### Data for analysis

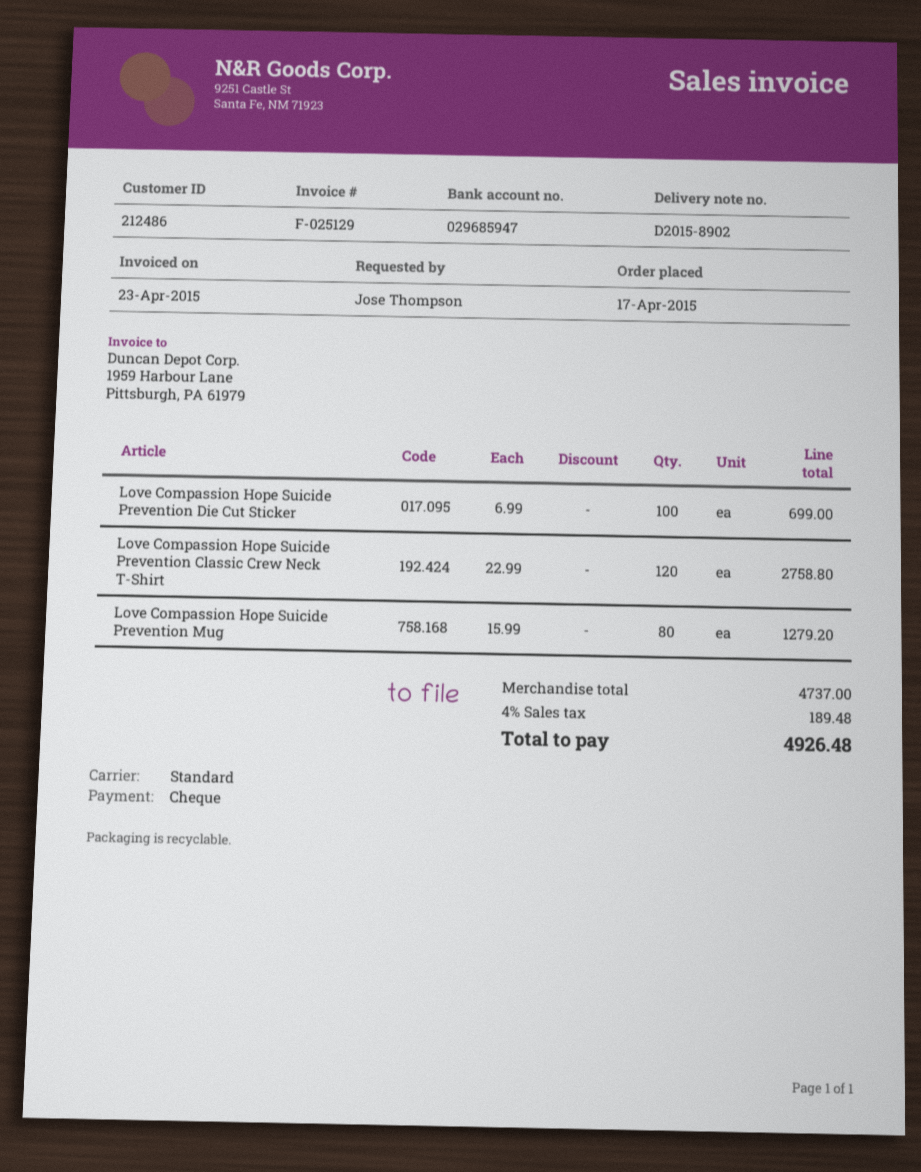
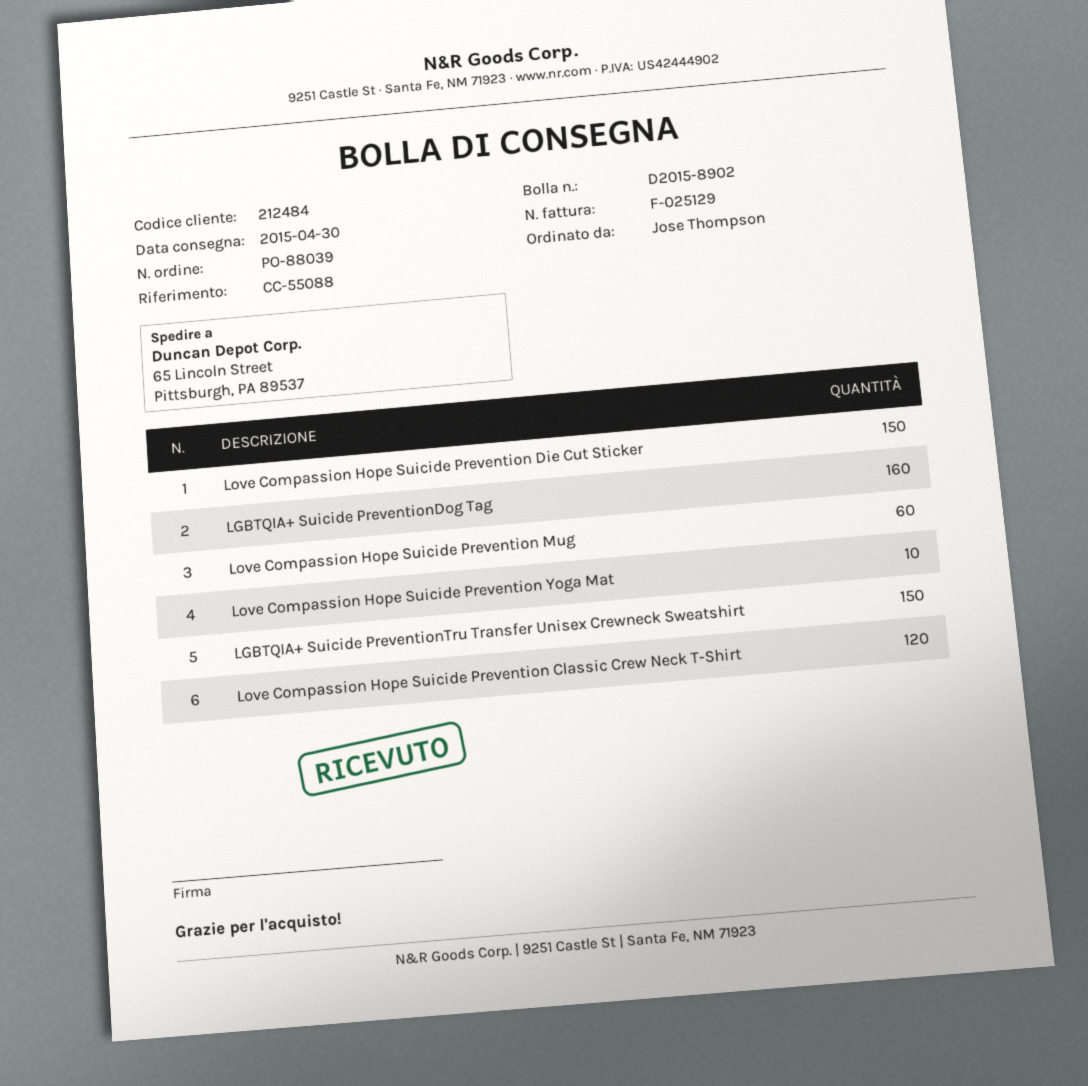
customer number: 212486 -> 212484
Love Compassion Hope Suicide Prevention Die Cut Sticker: 100 -> 150
Love Compassion Hope Suicide Prevention Mug: 80 -> 60
LGBTQIA+ Suicide PreventionDog Tag: none -> 160
Love Compassion Hope Suicide Prevention Yoga Mat: none -> 10
LGBTQIA+ Suicide PreventionTru Transfer Unisex Crewneck Sweatshirt: none -> 150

######

» **Task to carry out**:
Return every record exactly, minus the pictures.

» **Exercise result**:
customer number: 212486 -> 212484
Love Compassion Hope Suicide Prevention Die Cut Sticker: 100 -> 150
Love Compassion Hope Suicide Prevention Mug: 80 -> 60
LGBTQIA+ Suicide PreventionDog Tag: none -> 160
Love Compassion Hope Suicide Prevention Yoga Mat: none -> 10
LGBTQIA+ Suicide PreventionTru Transfer Unisex Crewneck Sweatshirt: none -> 150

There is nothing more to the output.